- Active: 1949.2 –
- Country: People's Republic of China
- Allegiance: Chinese Communist Party
- Branch: People's Liberation Army
- Type: Division
- Role: Infantry
- Part of: 31st Group Army
- Garrison/HQ: Lianjiang, Fujian.
- Engagements: Chinese Civil War, Korean War

= 86th Motorized Infantry Division (People's Republic of China) =

Chinese military unit

The 76th Division () was created in February 1949 under the Regulation of the Redesignations of All Organizations and Units of the Army, issued by Central Military Commission on November 1, 1948, basing on the 22nd Division, 8th Column of the Huadong Field Army. Its history can be traced to the 4th Division of Shandong Military District, formed in August 1945.

The division was then a part of 26th Corps. Under the flag of 76th it took part in several major battles during the Chinese Civil War.

In November 1950 the division entered Korea with the Corps HQ as a part of the People's Volunteer Army, consisting of the 226th, 227th, and the 228th Regiments. During its deployment in Korea, the division took part in the 2nd, 4th and 5th Offensive of the PVA, and suffered heavy losses during the Battle of Chosin Reservoir.

In June 1952 the division pulled out of Korea and stationed in Shandong. From 1952 to 1960 the division was named as 76th Infantry Division(). In September 1952 356th Artillery Regiment and 281st Tank Self-Propelled Artillery Regiment were activated.

From 1952 to 1968, the division was composed of:
- 226th Infantry Regiment;
- 227th Infantry Regiment;
- 228th Infantry Regiment;
- 281st Tank Self-Propelled Artillery Regiment;
- 356th Artillery Regiment.

In April 1960 the division was renamed as 76th Army Division().

In January 1961, the division became one of the first ten combat alert divisions of the People's Liberation Army, made it a fully manned and equipped "big" division under PLA glossary, composing of 12457 personnel. In 1962 the division was temporarily moved to Fujian for emergency alert mission, and shortly after returned to its garrison.

In July 1967 the division moved to Jiangxi.

In August 1968, 281st Tank Self-Propelled Artillery Regiment was detached and transferred to newly formed 8th Tank Division as 29th Tank Regiment.

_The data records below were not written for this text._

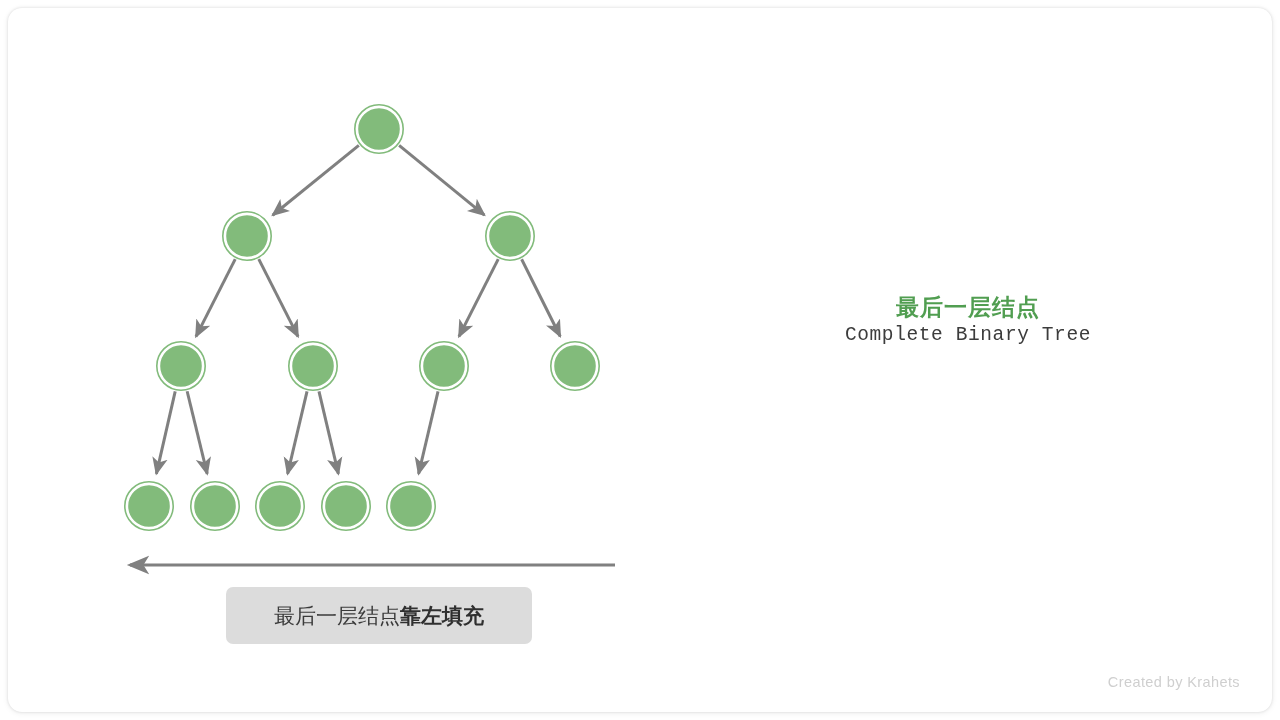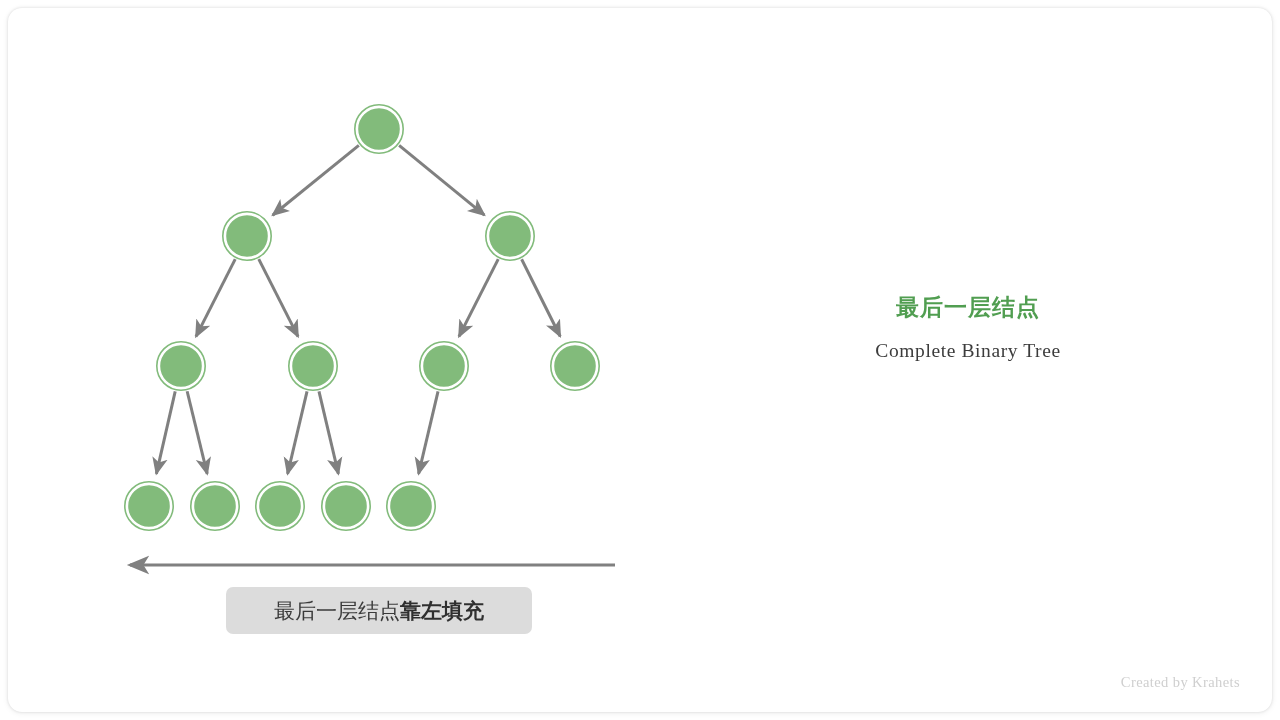"Complete Binary Tree" .caption-subtitle { font-family: Liberation Serif, serif -> Liberation Mono, monospace; margin-top: 16px -> 0 }
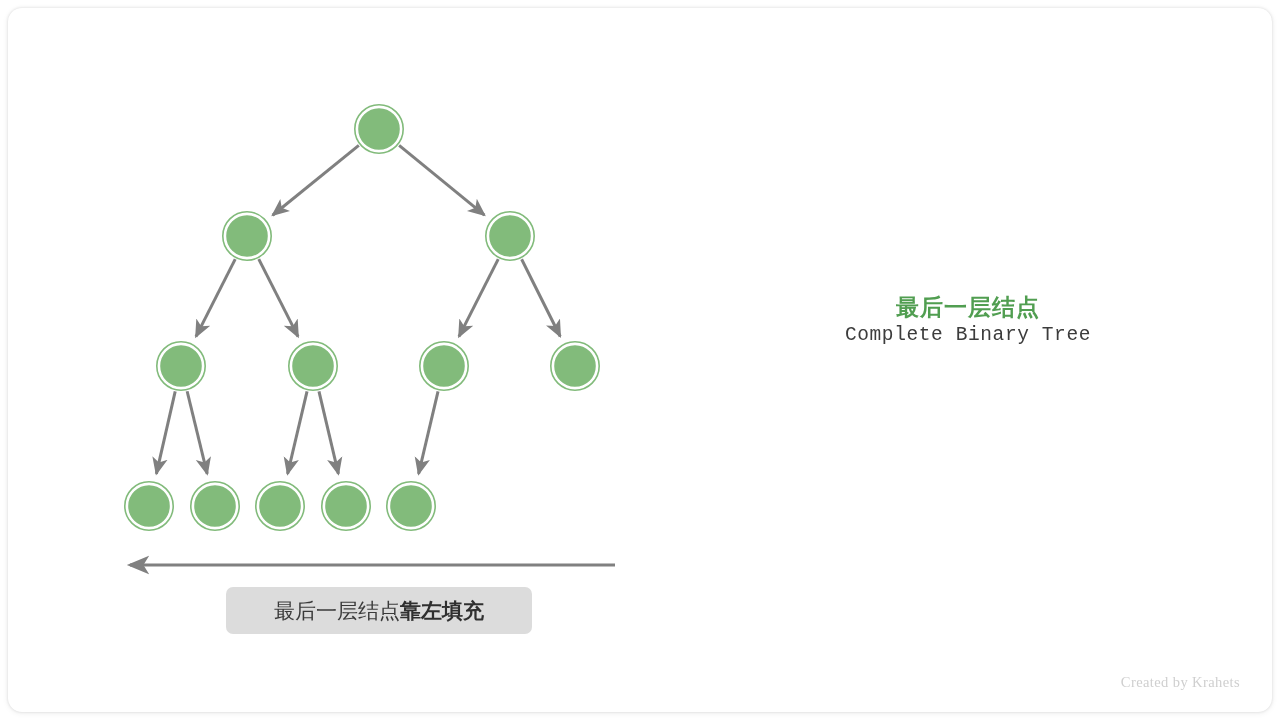"最后一层结点靠左填充" .note-badge { height: 47px -> 57px }
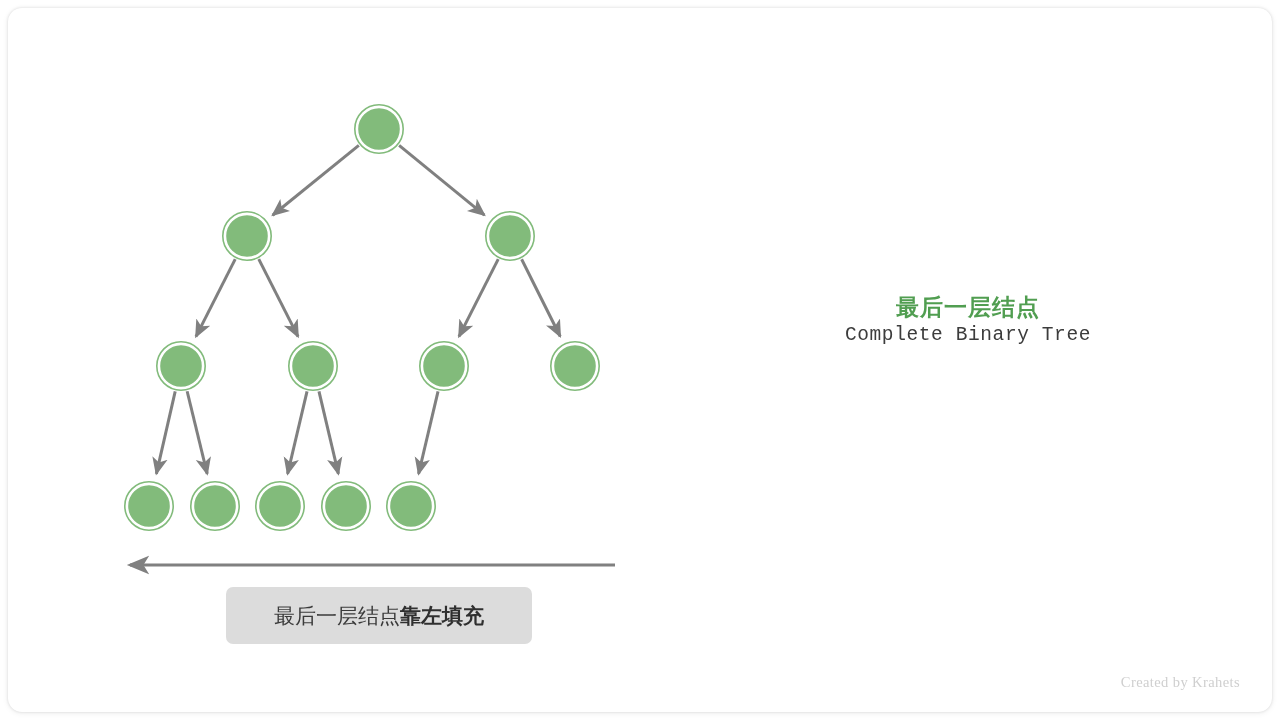"Created by Krahets" .watermark { font-family: Liberation Serif, serif -> Liberation Sans, sans-serif }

In October 1969, the division formally detached from the 26th Army Corps and was put under control of Jiangxi Provincial Military District. In December the division was renamed as 88th Army Division(), and all its regiments were re-designated as follows:
- 262nd Infantry Regiment (formed 226th);
- 263rd Infantry Regiment (formed 227th);
- 264th Infantry Regiment (formed 228th);
- Artillery Regiment (former 356th).

In April 1975, the division moved to Lianjiang, Fujian and was transferred to 29th Army Corps and renamed as 86th Army Division(), and all its regiments were renamed again as:

- 256th Infantry Regiment (former 262nd);
- 257th Infantry Regiment (former 263rd);
- 258th Infantry Regiment (former 264th);
- Artillery Regiment.

In 1985 the division was renamed as 86th Motorized Infantry Division () and transferred to 31st Army following 29th's disbandment. From 1985 to 1998 the division maintained as a southern motorized infantry division, which was composed of:

- 256th Motorized Infantry Regiment;
- 257th Motorized Infantry Regiment;
- 258th Motorized Infantry Regiment;
- Artillery Regiment;
- Anti-Aircraft Artillery Regiment.

In 1998 258th Motorized Infantry Regiment was inactivated; The main part of Tank Regiment, 79th Motorized Infantry Division and 258th Infantry Regiment were converted to Armored Regiment, 86th Motorized Infantry Division. Since then the division was composed of:
- 256th Motorized Infantry Regiment;
- 257th Motorized Infantry Regiment;
- Armored Regiment;
- Artillery Regiment;
- Anti-Aircraft Artillery Regiment.

The division is now still a maneuver part of 31st Army, and an amphibious motorized infantry unit that may take part in the invasion of Kinmen in an upcoming war with Taiwan.